Aerospace segment operating loss for the fourth quarter of 2020 was $3.3 million compared with operating loss of $32.3 million in the same period of 2019. Under-absorption of fixed costs due to lower sales drove the operating loss in 2020. In 2019, Aerospace operating profit was impacted by increased legal reserves for a long-term patent dispute of $17.9 million and $28.8 million of impairment and restructuring charges related to the refocusing of our antenna business.
Aerospace bookings in the fourth quarter of 2020 improved sequentially to $74.1 million, for a book-to-bill ratio of 0.81. Backlog was $191.1 million at the end of the fourth quarter of 2020 compared with backlog of $275.8 million at the end of the fourth quarter of 2019.
Aerospace Full Year Results
Aerospace segment sales decreased by $274.6 million, or 39.7%, to $418.0 million, when compared with 2019. Sales were negatively affected for the same reasons noted for the quarter.
Aerospace operating loss for 2020 was $89.8 million compared with operating income of $16.7 million, or 2.4% of sales, in the same period of 2019. Aerospace 2020 operating profit was impacted by impairment charges of $87.0 million, of which $86.3 million was related to goodwill, as previously discussed.
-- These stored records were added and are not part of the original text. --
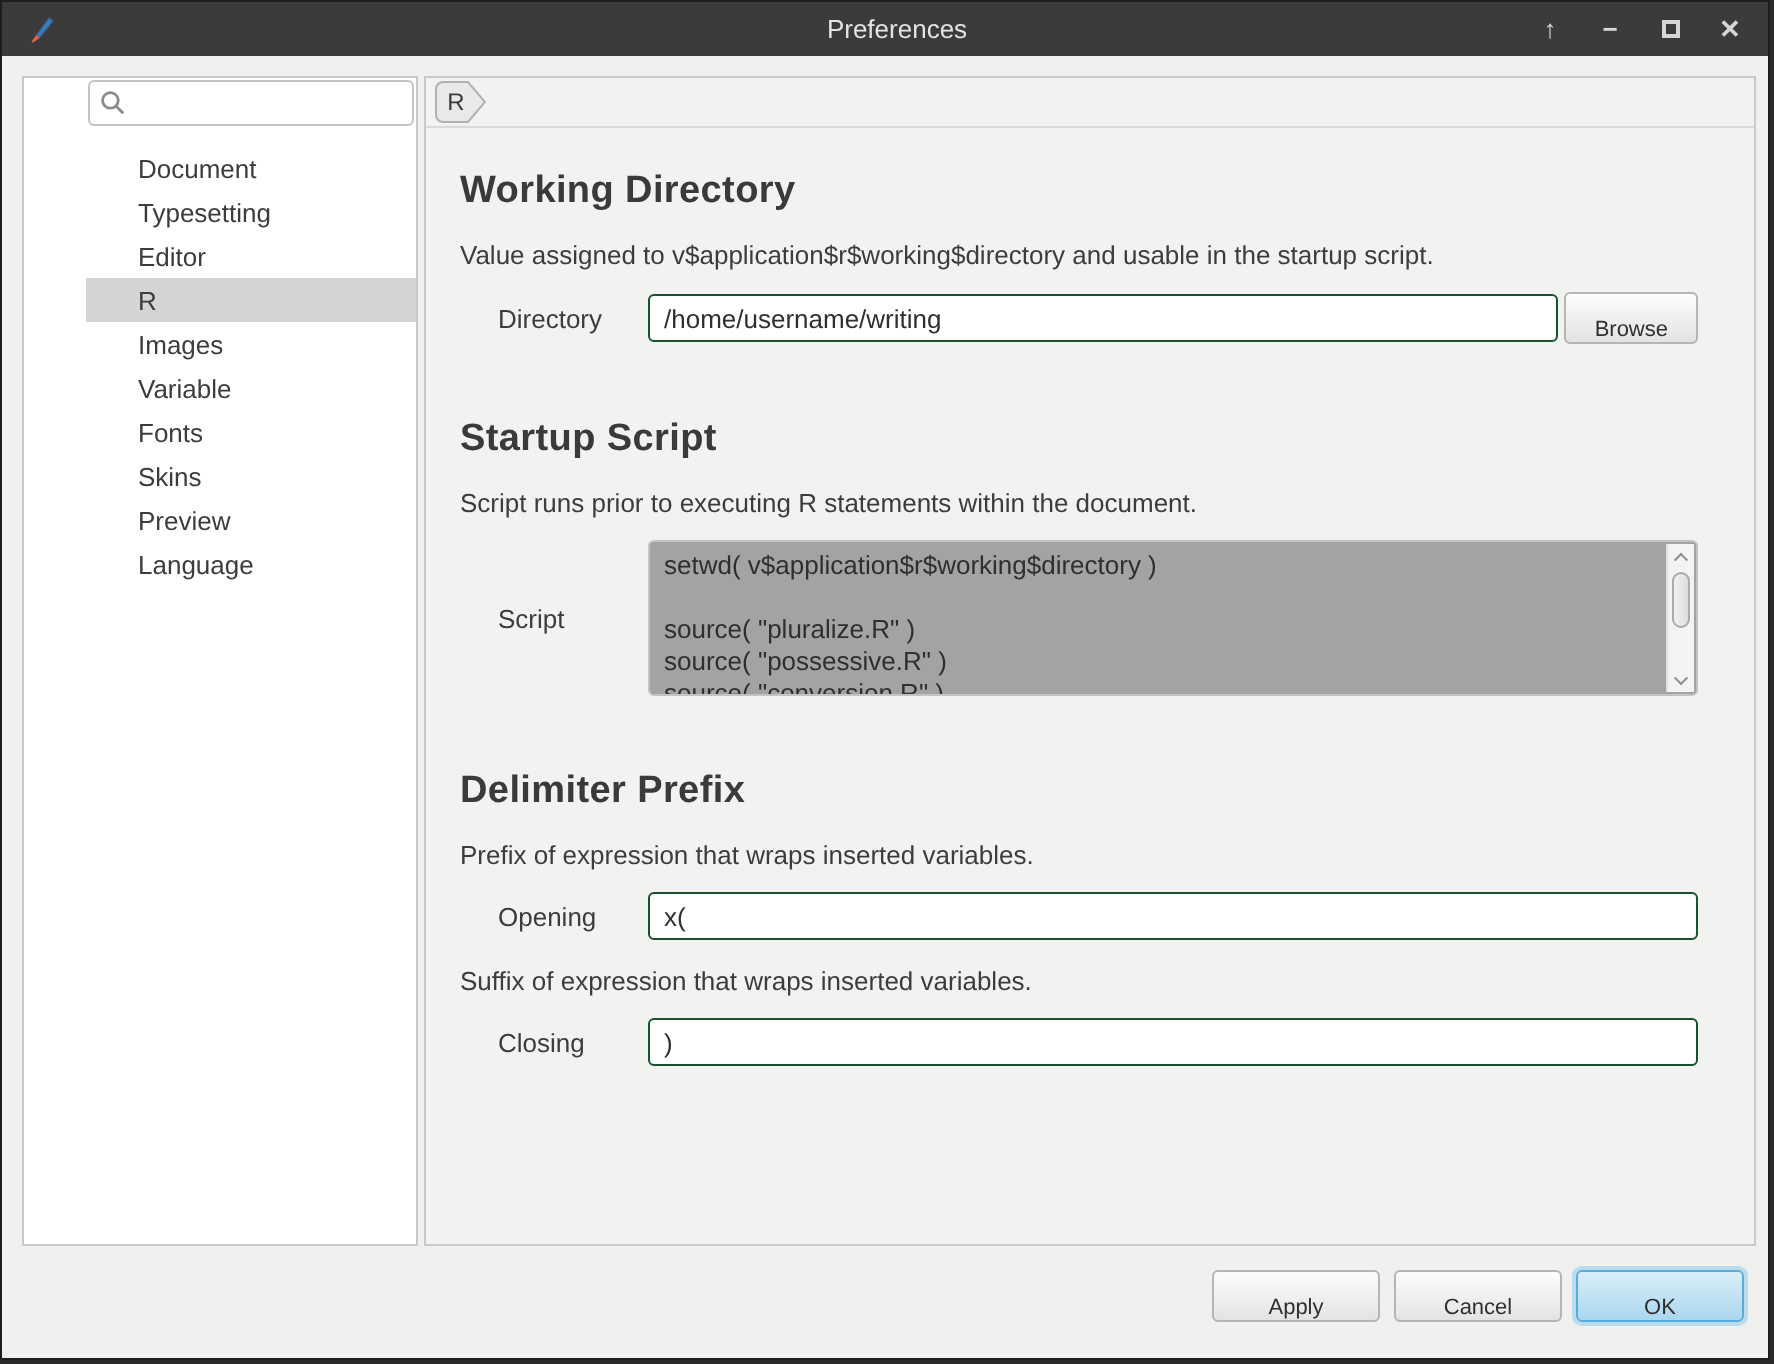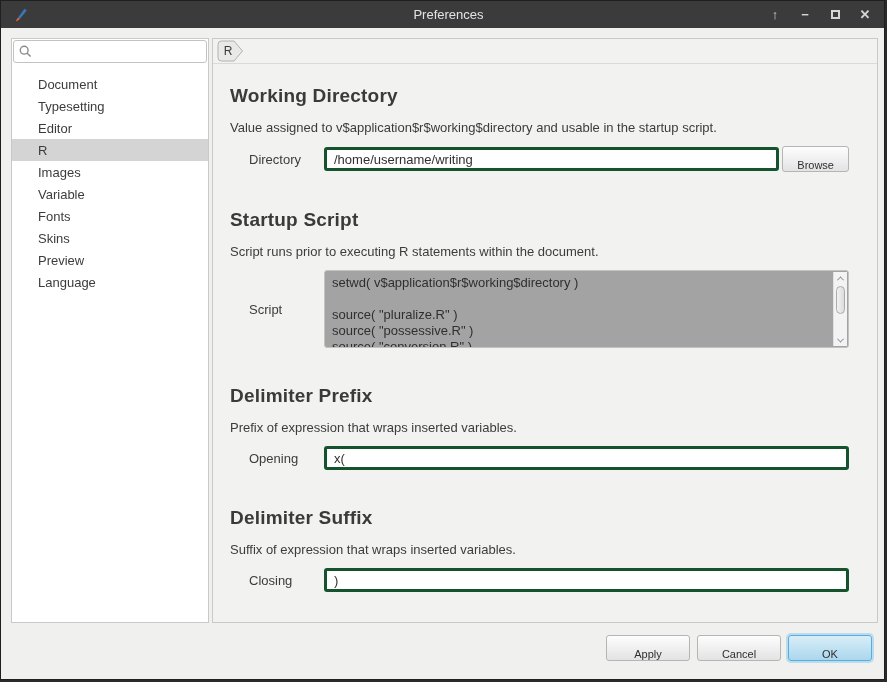--- a/index.html
+++ b/index.html
@@ -19,7 +19,7 @@
   .panels { flex:1; display:flex; min-height:0; }
 
   
-  .sidebar { width:198px; background:#ffffff; border:1px solid #c9c9c9; margin-right:3px; display:flex; flex-direction:column; }
+  .sidebar { width:198px; background:#ffffff; border:1px solid #c9c9c9; margin-right:3px; display:flex; flex-direction:column;padding-left:31px; }
   .search-box { height:23px; margin:1px; border:1px solid #c3c3c3; border-radius:3px; background:#fff; display:flex; align-items:center; padding:0 5px; gap:4px; }
   .search-box input { border:none; outline:none; flex:1; font-size:13px; font-family:inherit; color:#333; background:transparent; min-width:0; }
   .nav-list { margin-top:9px; }

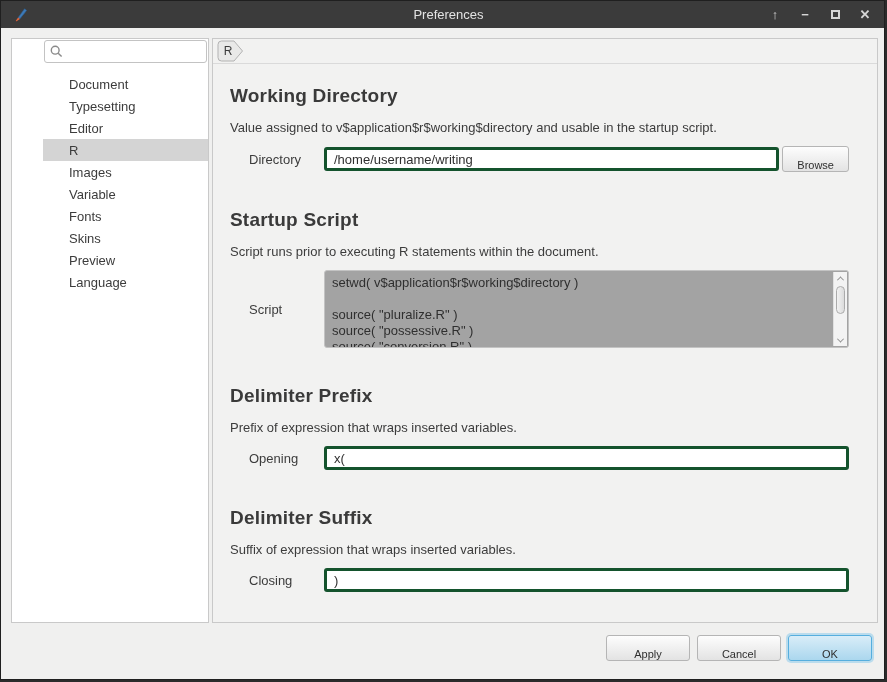--- a/index.html
+++ b/index.html
@@ -37,7 +37,7 @@
   .field-row { display:flex; align-items:center; margin-top:11px; margin-left:19px; }
   .field-row.top-label { align-items:center; }
   .field-label { width:75px; font-size:13px; color:#3c3c3c; flex:0 0 auto; }
-  .text-input { flex:1; height:24px; border:3px solid #14532d; border-radius:3px; background:#fff; font-size:13px; font-family:inherit; color:#2f2f2f; padding:0 7px; outline:none; min-width:0; }
+  .text-input { flex:1; height:24px; border:1px solid #14532d; border-radius:3px; background:#fff; font-size:13px; font-family:inherit; color:#2f2f2f; padding:0 7px; outline:none; min-width:0; }
   .btn { height:25px; border:1px solid #b5b5b5; border-radius:3px; background:linear-gradient(#fdfdfd,#e3e3e3); font-size:11px; font-family:inherit; color:#2f2f2f; padding:12px 14px; cursor:default; }
   .browse-btn { margin-left:3px; flex:0 0 auto; height:24px; }
 

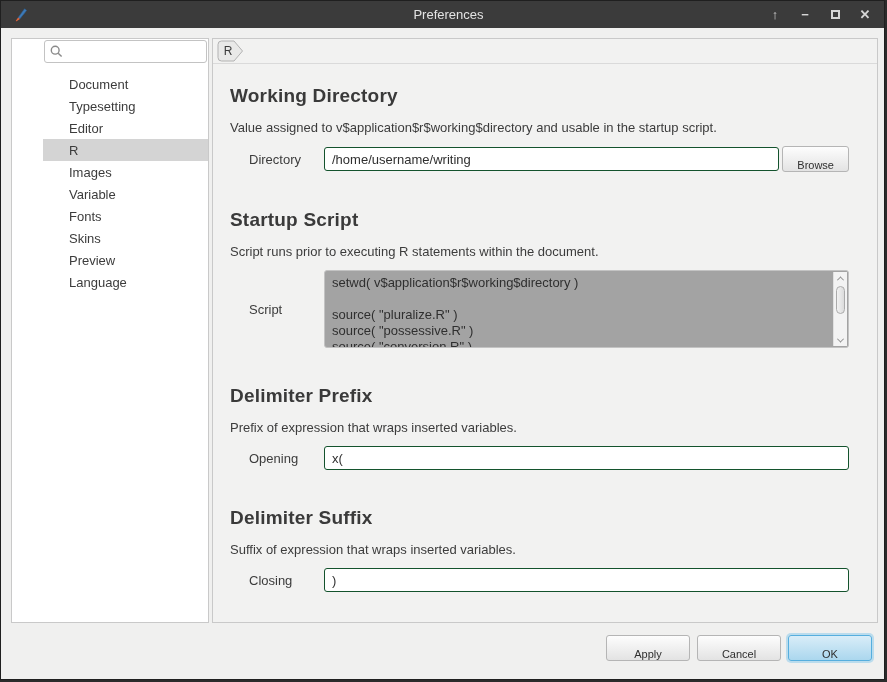--- a/index.html
+++ b/index.html
@@ -157,7 +157,6 @@
             <input class="text-input" value="x(" style="">
           </div>
 
-          <h2 class="section-heading" style="margin-top:37px;">Delimiter Suffix</h2>
           <div class="section-desc">Suffix of expression that wraps inserted variables.</div>
           <div class="field-row">
             <span class="field-label">Closing</span>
Restructuring-related severance charges of $5.3 million and leverage lost on reduced sales also significantly impacted operating results.
Test Systems Segment Review (refer to sales by market and segment data in accompanying tables)
Test Systems Fourth Quarter Results
Test Systems segment sales in the fourth quarter were $23.0 million, down $3.3 million compared with the prior-year period.
Test Systems operating profit was $1.3 million, or 5.6% of sales, up from $0.3 million, or 1.2% of sales, in last year's fourth quarter.
Bookings for the Test Systems segment in the quarter were $41.9 million, for a book-to-bill ratio, excluding semiconductor activity, of 1.83:1 for the quarter. Backlog was $92.3 million at the end of 2020 compared with backlog of $83.8 million at the end of 2019.
Test Systems Full Year Results
Test Systems Segment sales were $84.6 million, up $4.5 million compared with the prior year. Acquisitions completed in July 2019 and October 2019 contributed an incremental $6.2 million in sales. Sales related to the Semiconductor business, which was sold in early 2019, decreased $6.2 million.
Test Systems operating profit was $5.5 million, or 6.6% of sales, compared with operating profit of $4.5 million, or 5.6% of sales, in 2019. Operating profit in the prior-year period was impacted by restructuring-related severance charges of $2.0 million.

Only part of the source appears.